*** DATASET EXCERPTS Section Begins ***

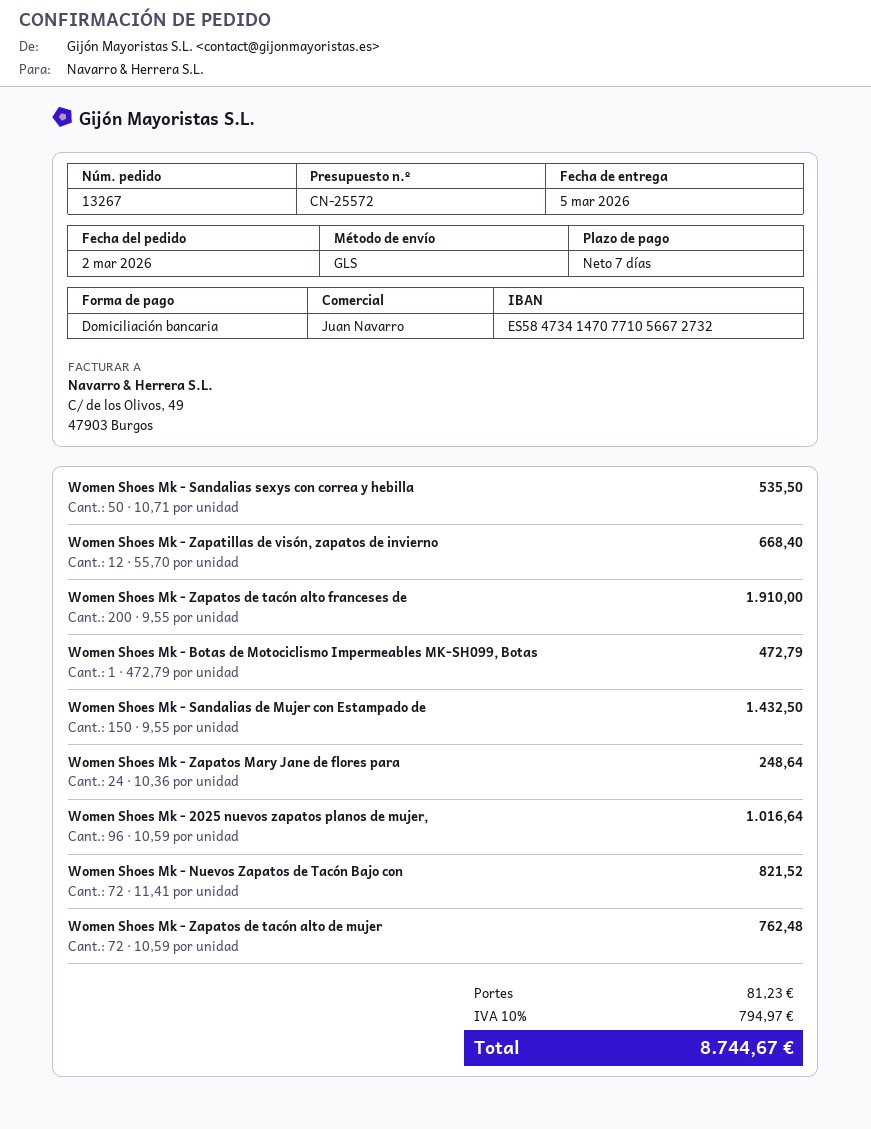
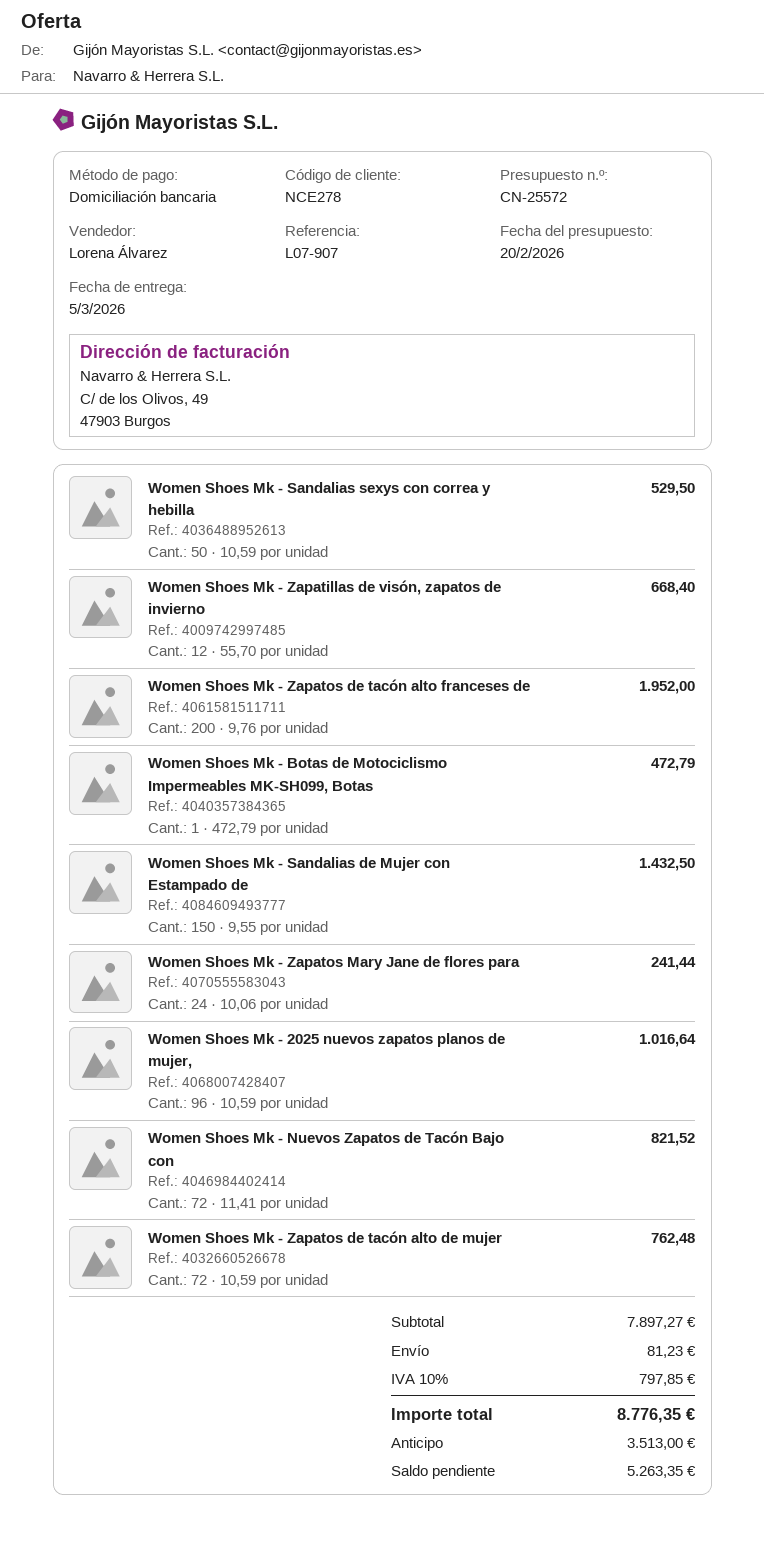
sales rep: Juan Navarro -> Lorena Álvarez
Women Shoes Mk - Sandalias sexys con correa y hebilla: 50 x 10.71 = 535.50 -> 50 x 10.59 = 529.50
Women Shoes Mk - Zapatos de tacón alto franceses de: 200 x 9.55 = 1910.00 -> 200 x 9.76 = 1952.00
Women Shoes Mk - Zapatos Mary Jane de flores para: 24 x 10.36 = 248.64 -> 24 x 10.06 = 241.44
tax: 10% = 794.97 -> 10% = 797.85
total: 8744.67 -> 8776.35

*** DATASET EXCERPTS Section Ends ***

# TASK TO CARRY OUT
Images stay out, but the rest of the data above must be repeated exactly.

# EXERCISE RESPONSE
sales rep: Juan Navarro -> Lorena Álvarez
Women Shoes Mk - Sandalias sexys con correa y hebilla: 50 x 10.71 = 535.50 -> 50 x 10.59 = 529.50
Women Shoes Mk - Zapatos de tacón alto franceses de: 200 x 9.55 = 1910.00 -> 200 x 9.76 = 1952.00
Women Shoes Mk - Zapatos Mary Jane de flores para: 24 x 10.36 = 248.64 -> 24 x 10.06 = 241.44
tax: 10% = 794.97 -> 10% = 797.85
total: 8744.67 -> 8776.35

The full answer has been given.